What needs to be done. Copying exactly, give the lines in the material below from the one with "Hamas operatives set" to the one with "- It explores", ends included, and nothing besides.

Material for this exercise.
════
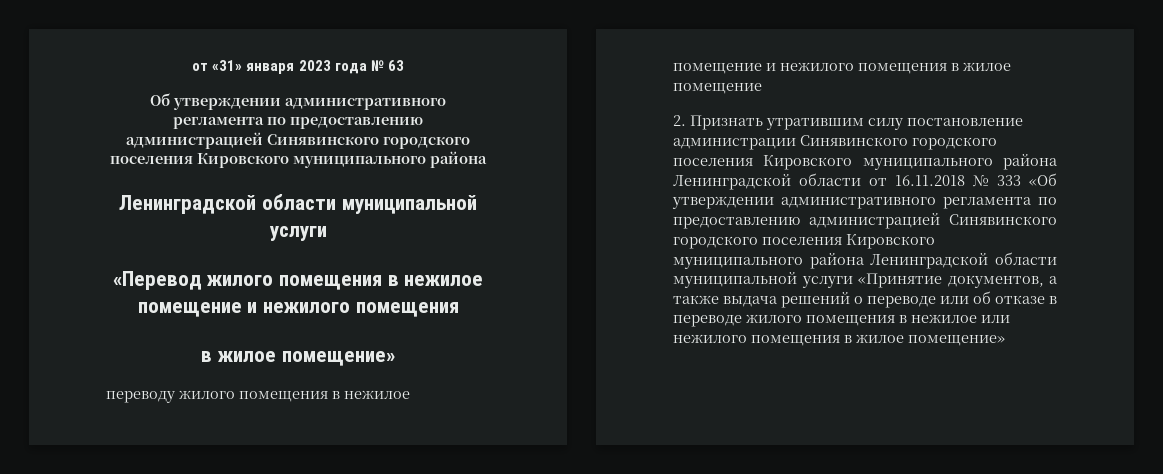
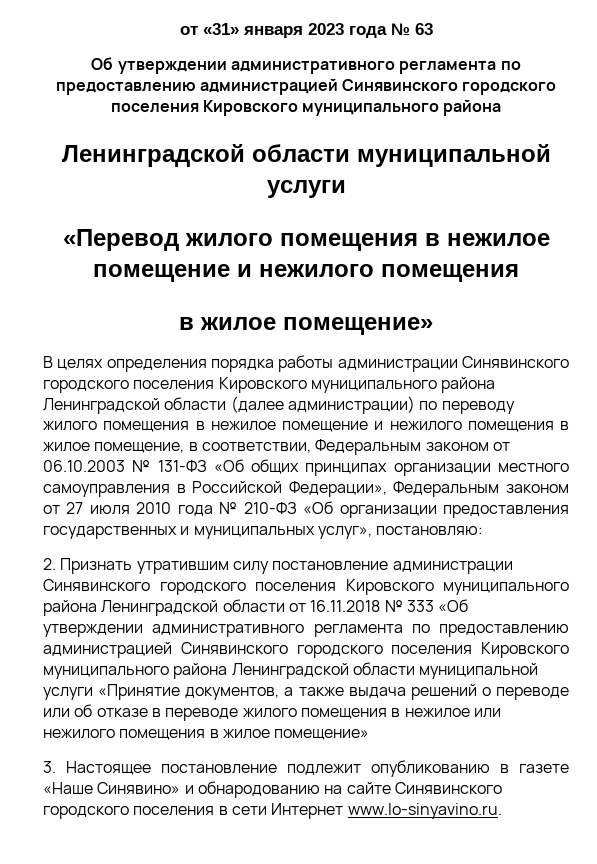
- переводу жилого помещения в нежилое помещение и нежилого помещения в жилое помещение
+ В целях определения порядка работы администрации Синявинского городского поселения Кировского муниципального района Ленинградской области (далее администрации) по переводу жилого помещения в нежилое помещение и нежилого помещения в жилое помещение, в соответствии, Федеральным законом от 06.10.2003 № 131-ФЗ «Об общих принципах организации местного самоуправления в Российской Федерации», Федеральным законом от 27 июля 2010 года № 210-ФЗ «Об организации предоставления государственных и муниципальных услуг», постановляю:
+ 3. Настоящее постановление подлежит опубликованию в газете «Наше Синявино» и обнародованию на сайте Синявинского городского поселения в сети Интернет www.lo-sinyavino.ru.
════
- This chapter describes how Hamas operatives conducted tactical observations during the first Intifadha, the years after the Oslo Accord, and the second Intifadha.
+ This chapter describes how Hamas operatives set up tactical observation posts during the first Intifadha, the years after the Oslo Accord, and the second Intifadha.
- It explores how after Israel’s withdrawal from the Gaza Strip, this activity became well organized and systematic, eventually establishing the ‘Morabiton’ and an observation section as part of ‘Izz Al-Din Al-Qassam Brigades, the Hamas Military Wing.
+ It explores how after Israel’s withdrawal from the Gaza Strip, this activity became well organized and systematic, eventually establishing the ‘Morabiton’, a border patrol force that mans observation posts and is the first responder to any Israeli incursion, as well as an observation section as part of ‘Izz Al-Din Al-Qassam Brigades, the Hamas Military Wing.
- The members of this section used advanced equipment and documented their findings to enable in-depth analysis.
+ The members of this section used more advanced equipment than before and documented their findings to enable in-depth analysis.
════
Task result.
+ This chapter describes how Hamas operatives set up tactical observation posts during the first Intifadha, the years after the Oslo Accord, and the second Intifadha.
- It explores how after Israel’s withdrawal from the Gaza Strip, this activity became well organized and systematic, eventually establishing the ‘Morabiton’ and an observation section as part of ‘Izz Al-Din Al-Qassam Brigades, the Hamas Military Wing.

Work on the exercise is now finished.